Seit 15 Jahren, ganz genau seit 11. März 2011, müssen Stelleninserate in Österreich ein Mindestentgelt enthalten. Also wie viel Gehalt oder Lohn (meist kollektivvertraglich geregelt) für eine Stelle mindestens vorgesehen ist, inklusive Anführung der Zeiteinheit (Stunde, Woche oder Monat). Doch bis heute finden sich noch immer Job-Inserate, die ganz ohne Gehaltsangabe daherkommen. Das sind gar nicht so wenige, wie eine neue Auswertung von karriere.at zeigt.
Acht Prozent schildern kein Gehalt aus
Acht Prozent der Stelleninserate auf der Jobplattform enthielten 2025 keine Gehaltsangabe. Der Wert sinkt pro Jahr um circa einen Prozentpunkt – 2024 waren es noch neun Prozent, 2023 waren es zehn Prozent.
Spannend ist, dass im Gegenzug Stelleninserate mit Gehaltsspannen steigen und zuletzt regelrecht einen Boom erlebten. 2023 lag der Anteil an Inseraten, in denen ein Mindest- und ein Maximalbetrag angeführt war, bei acht Prozent. Im Jahr darauf waren es neun Prozent und zuletzt waren es 14 Prozent.
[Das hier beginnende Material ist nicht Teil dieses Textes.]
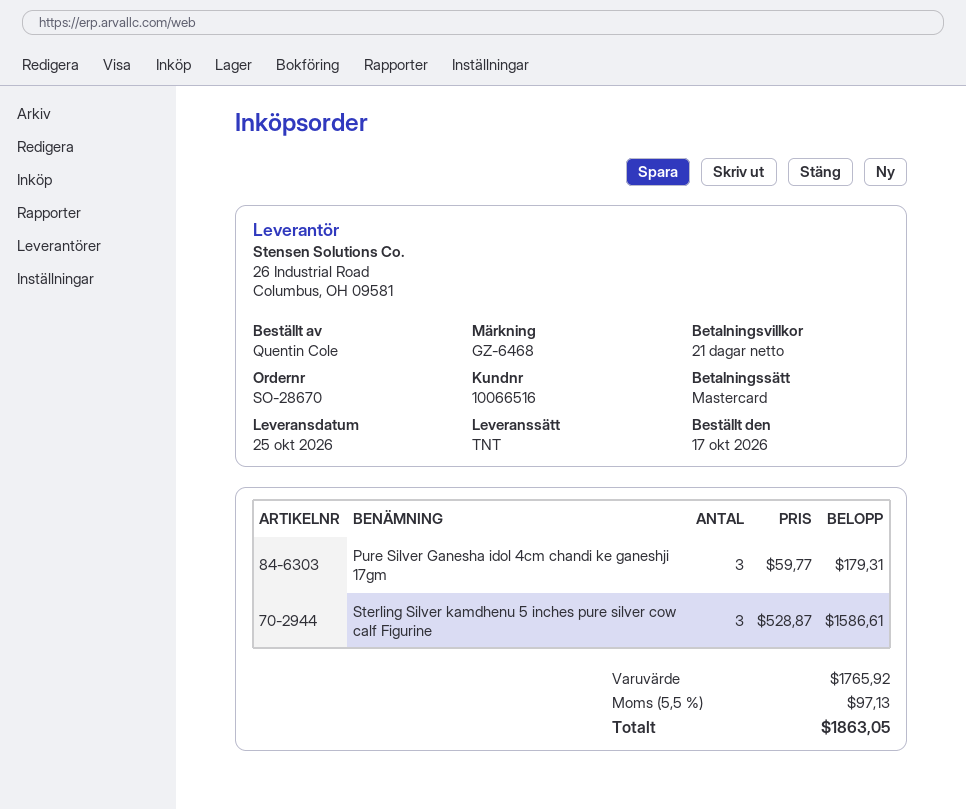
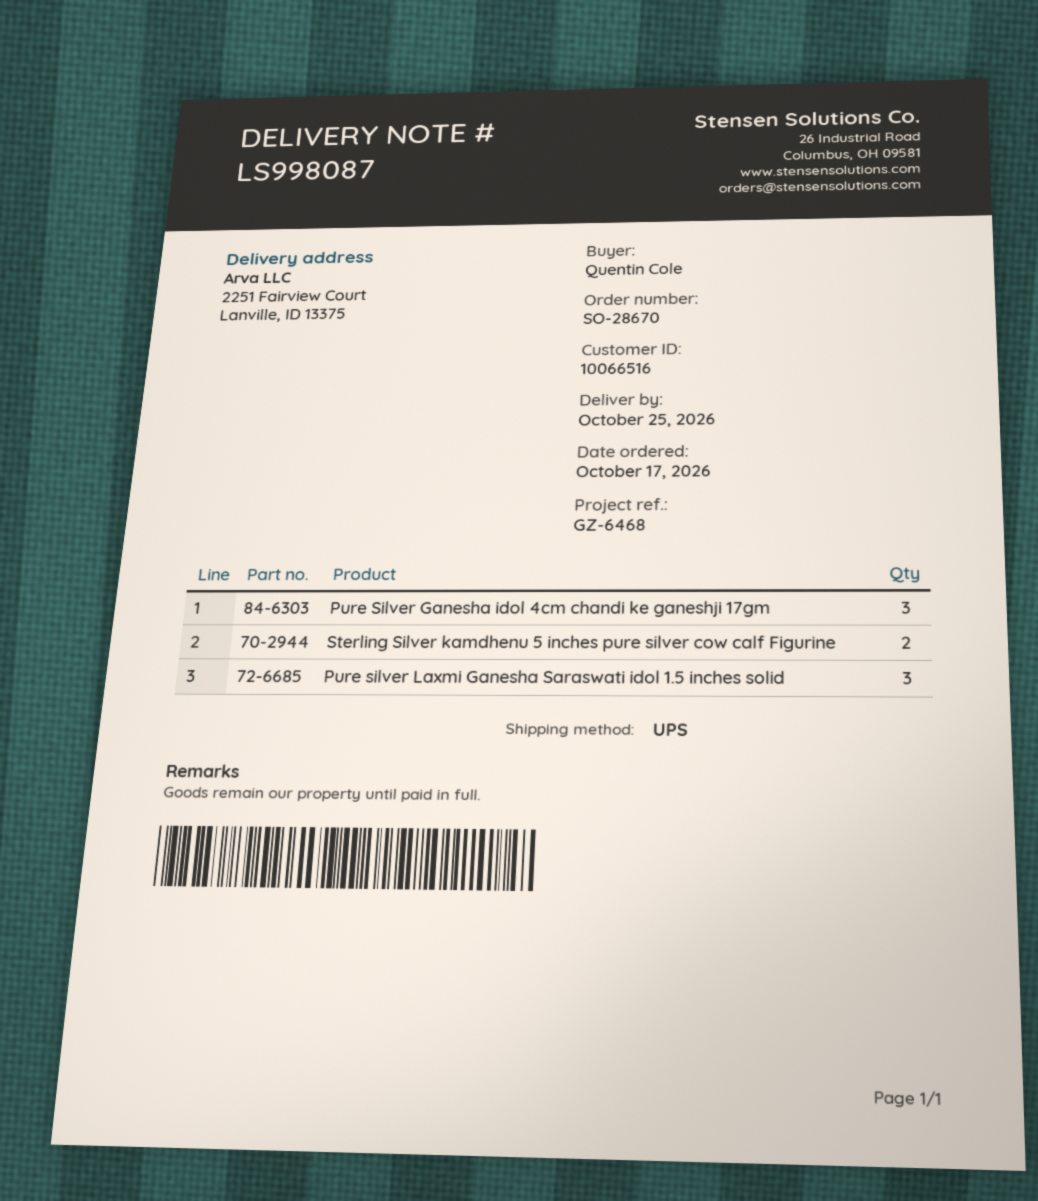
shipping method: TNT -> UPS
Sterling Silver kamdhenu 5 inches pure silver cow calf Figurine: 3 -> 2
Pure silver Laxmi Ganesha Saraswati idol 1.5 inches solid: none -> 3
Stellenangebote, die, wie gesetzlich vorgeschrieben, ein Mindest- oder sogar ein tatsächliches Gehalt enthalten, pendeln sich aktuell bei 78 Prozent ein.
Kein Gehalt, kein Interesse
Insgesamt ist das zu erwartende Gehalt für Jobsuchende ein wesentliches Kriterium – das sagen neun von zehn Personen. Somit ist es der wichtigste Faktor, um sich für einen Job zu bewerben oder eben nicht. Wer beim Überfliegen einer Stellenanzeige keine konkrete Zahl entdeckt, beschäftigt sich nicht weiter mit einem Jobinserat, teilt die Jobplattform mit. Eine transparente Gehaltsangabe wäre somit nicht nur rechtlich verpflichtend, sondern auch ein klarer Wettbewerbsvorteil.